A Partial Least Squares Latent Variable Modeling Approach for Measuring Interaction Effects: Results from a Monte Carlo Simulation Study and an Electronic-Mail Emotion/Adoption Study

Abstract
The ability to detect and accurately estimate the strength of interaction effects are critical issues that are fundamental to social science research in general and IS research in particular. Within the IS discipline, a significant percentage of research has been devoted to examining the conditions and contexts under which relationships may vary, often under the general umbrella of contingency theory (cf.

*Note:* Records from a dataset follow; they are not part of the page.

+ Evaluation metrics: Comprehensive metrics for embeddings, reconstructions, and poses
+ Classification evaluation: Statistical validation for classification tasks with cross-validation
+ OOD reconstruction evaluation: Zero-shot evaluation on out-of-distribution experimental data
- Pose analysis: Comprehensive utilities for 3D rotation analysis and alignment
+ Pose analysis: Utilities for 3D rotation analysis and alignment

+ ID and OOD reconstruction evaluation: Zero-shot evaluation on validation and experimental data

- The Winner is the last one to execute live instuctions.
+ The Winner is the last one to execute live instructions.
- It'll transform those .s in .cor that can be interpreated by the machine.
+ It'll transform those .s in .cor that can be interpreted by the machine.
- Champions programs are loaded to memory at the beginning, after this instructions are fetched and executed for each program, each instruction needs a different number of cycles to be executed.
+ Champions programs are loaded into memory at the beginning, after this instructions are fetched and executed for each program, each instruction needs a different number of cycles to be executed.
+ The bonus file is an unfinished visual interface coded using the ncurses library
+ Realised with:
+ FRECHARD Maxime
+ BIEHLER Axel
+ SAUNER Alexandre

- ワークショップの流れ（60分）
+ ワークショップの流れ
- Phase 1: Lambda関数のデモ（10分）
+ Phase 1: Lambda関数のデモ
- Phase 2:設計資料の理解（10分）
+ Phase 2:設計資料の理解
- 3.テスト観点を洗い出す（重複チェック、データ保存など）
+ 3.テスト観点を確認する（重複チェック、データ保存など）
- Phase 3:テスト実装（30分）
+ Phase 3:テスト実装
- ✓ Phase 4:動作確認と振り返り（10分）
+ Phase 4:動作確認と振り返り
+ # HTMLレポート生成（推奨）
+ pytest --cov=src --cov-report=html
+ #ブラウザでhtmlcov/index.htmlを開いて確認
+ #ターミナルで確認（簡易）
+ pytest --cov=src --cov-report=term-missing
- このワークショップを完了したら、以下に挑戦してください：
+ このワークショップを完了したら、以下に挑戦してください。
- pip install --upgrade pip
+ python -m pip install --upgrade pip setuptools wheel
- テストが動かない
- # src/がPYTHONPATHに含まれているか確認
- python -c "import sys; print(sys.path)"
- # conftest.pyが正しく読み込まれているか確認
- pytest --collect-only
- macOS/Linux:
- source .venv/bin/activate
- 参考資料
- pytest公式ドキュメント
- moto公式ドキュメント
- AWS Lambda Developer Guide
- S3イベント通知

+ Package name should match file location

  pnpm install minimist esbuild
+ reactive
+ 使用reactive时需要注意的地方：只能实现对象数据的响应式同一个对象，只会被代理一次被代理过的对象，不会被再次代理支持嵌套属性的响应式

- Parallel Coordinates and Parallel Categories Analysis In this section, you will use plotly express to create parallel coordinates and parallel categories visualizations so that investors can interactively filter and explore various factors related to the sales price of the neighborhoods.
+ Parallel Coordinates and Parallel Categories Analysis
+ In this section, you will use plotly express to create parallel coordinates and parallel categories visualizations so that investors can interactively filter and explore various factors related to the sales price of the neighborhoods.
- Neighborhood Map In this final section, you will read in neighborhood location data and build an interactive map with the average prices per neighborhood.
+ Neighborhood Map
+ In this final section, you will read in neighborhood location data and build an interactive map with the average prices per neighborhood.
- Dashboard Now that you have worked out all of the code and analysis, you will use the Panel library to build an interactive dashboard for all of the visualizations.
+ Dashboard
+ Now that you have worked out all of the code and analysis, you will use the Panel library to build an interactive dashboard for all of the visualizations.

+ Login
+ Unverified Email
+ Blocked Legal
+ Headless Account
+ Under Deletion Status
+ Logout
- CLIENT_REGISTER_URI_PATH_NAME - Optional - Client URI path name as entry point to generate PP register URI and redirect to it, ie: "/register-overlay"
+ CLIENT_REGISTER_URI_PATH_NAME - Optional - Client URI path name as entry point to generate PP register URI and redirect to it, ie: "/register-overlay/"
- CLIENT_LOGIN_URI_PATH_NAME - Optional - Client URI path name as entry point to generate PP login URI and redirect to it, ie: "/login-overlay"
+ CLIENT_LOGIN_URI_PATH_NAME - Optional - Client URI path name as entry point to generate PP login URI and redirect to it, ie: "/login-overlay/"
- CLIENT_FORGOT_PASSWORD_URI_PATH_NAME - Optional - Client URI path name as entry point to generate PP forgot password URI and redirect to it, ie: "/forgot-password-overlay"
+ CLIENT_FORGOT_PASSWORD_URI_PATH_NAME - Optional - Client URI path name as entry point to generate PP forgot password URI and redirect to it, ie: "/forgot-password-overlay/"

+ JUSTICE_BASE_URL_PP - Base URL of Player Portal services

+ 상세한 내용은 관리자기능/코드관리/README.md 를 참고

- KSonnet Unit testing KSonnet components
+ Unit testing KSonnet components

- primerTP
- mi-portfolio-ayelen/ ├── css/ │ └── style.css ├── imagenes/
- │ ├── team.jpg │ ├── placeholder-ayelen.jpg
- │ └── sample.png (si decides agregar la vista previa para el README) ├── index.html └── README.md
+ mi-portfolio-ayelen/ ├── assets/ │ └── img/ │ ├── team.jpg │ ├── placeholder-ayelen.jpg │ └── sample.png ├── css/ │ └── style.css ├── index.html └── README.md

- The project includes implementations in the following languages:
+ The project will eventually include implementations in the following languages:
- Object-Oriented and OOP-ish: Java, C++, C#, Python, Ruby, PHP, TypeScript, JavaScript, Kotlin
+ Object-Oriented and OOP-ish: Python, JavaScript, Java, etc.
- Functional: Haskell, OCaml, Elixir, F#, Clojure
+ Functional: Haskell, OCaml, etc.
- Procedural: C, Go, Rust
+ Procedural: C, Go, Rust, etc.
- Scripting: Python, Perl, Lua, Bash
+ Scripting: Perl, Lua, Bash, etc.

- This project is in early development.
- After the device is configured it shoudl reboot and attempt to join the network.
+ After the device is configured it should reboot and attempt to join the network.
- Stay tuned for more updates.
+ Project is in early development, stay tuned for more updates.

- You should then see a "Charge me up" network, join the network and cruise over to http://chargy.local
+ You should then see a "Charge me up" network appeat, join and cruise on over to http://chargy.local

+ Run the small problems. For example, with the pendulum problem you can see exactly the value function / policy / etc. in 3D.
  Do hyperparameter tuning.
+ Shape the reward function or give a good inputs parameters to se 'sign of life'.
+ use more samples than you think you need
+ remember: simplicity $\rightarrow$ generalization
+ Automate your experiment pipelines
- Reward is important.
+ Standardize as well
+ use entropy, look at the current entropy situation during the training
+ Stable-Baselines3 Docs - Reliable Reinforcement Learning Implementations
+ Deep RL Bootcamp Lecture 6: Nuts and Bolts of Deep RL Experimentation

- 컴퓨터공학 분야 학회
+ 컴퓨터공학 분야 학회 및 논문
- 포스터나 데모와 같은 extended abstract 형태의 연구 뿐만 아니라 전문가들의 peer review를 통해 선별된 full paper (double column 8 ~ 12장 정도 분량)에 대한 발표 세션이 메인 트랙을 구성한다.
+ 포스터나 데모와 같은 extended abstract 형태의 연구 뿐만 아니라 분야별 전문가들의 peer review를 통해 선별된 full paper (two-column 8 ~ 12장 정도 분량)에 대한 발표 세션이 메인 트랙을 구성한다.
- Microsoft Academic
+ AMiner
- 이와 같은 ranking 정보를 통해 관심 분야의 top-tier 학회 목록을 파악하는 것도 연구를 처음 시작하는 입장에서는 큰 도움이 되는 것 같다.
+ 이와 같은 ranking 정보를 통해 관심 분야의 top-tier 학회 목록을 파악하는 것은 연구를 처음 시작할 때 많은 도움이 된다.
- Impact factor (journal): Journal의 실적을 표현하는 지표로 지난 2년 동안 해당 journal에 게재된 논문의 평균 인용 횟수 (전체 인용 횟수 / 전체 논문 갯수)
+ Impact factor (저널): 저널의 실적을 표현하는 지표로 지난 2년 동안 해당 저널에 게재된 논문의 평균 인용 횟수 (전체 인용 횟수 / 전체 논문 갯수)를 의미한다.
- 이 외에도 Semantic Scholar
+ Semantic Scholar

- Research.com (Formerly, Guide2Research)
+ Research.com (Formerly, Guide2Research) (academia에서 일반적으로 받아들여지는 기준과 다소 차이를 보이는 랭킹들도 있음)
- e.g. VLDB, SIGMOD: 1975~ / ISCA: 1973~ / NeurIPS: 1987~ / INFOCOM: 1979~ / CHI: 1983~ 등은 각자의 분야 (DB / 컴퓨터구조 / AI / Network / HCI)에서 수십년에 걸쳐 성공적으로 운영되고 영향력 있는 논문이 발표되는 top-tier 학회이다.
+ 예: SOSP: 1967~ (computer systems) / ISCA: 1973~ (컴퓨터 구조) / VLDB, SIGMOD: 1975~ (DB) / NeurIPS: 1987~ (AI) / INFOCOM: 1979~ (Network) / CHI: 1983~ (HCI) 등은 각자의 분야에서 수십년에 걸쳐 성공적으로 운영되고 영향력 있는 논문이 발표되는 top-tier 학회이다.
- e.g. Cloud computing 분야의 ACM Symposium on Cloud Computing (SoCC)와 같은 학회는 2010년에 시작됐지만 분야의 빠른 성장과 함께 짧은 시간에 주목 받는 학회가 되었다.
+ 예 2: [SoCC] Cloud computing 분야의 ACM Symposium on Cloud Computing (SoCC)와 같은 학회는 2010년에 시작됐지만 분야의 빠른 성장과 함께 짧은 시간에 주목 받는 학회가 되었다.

McKeen et al. 1994, Weill and Olson 1989). In our survey of such studies, the majority failed to either detect or provide an estimate of the effect size. In cases where effect sizes are estimated, the numbers are generally small. These results have led some researchers to question both the usefulness of contingency theory and the need to detect interaction effects (e.g., Weill and Olson 1989). This paper addresses this issue by providing a new latent variable modeling approach that can give more accurate estimates of interaction effects by accounting for the measurement error that attenuates the estimated relationships. The capacity of this approach at recovering true effects in comparison to summated regression is demonstrated in a Monte Carlo study that creates a simulated data set in which the underlying true effects are known. Analysis of a second, empirical data set is included to demonstrate the technique's use within IS theory. In this second analysis, substantial direct and interaction effects of enjoyment on electronic-mail adoption are shown to exist.